» **WHAT TO PRODUCE**:
Return all the data exactly, keeping the pictures out.

» **Before-and-after change data**:

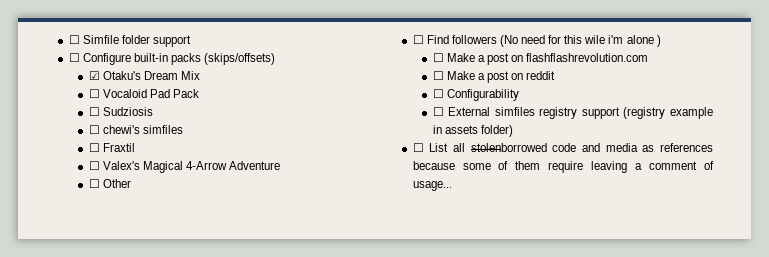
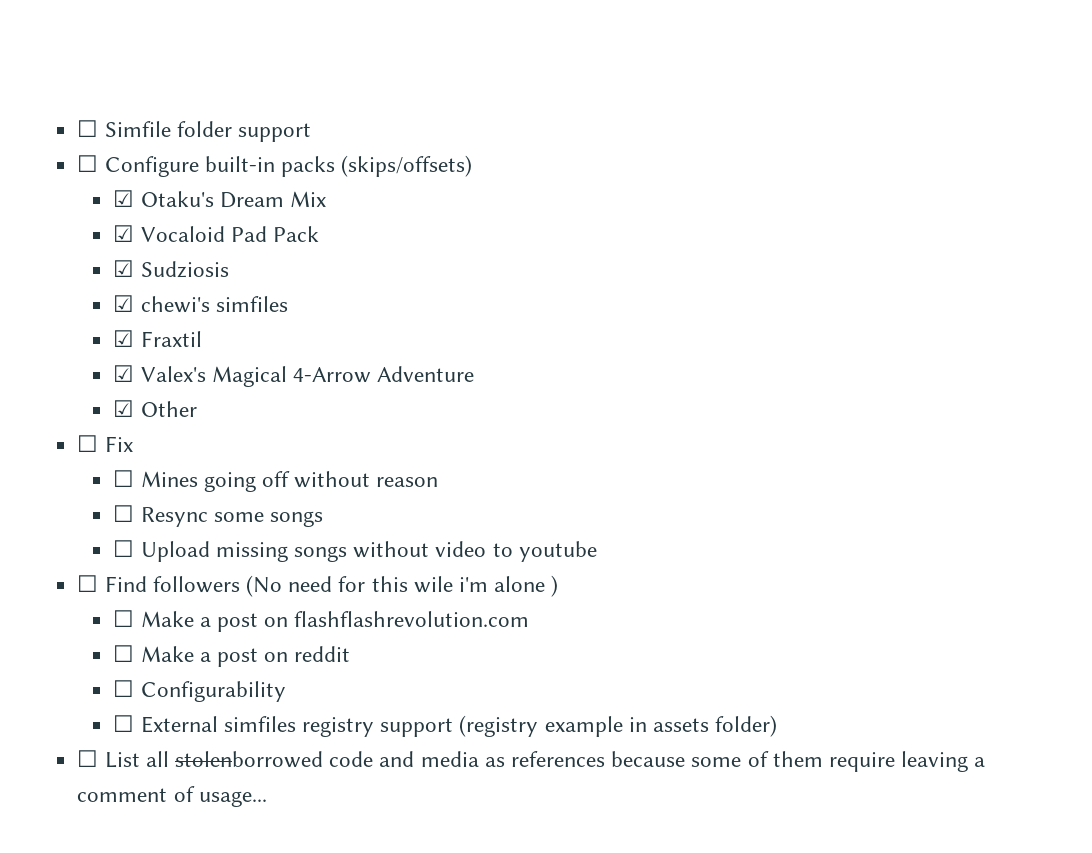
[88,89,100,98] ☐ -> [113,225,135,242] ☑
[88,107,100,116] ☐ -> [113,260,135,277] ☑
[88,125,100,134] ☐ -> [113,295,135,312] ☑
[88,143,100,152] ☐ -> [113,330,135,347] ☑
[88,161,100,170] ☐ -> [113,365,135,382] ☑
[88,179,131,188] // ☐ Other -> [113,400,197,417] [77,435,133,452] [113,470,439,492] [113,505,323,527] [113,540,597,562] // ☑ Other // ☐ Fix // ☐ Mines going off without reason // ☐ Resync some songs // ☐ Upload missing songs without video to youtube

» **ANSWER SECTION**:
[88,89,100,98] ☐ -> [113,225,135,242] ☑
[88,107,100,116] ☐ -> [113,260,135,277] ☑
[88,125,100,134] ☐ -> [113,295,135,312] ☑
[88,143,100,152] ☐ -> [113,330,135,347] ☑
[88,161,100,170] ☐ -> [113,365,135,382] ☑
[88,179,131,188] // ☐ Other -> [113,400,197,417] [77,435,133,452] [113,470,439,492] [113,505,323,527] [113,540,597,562] // ☑ Other // ☐ Fix // ☐ Mines going off without reason // ☐ Resync some songs // ☐ Upload missing songs without video to youtube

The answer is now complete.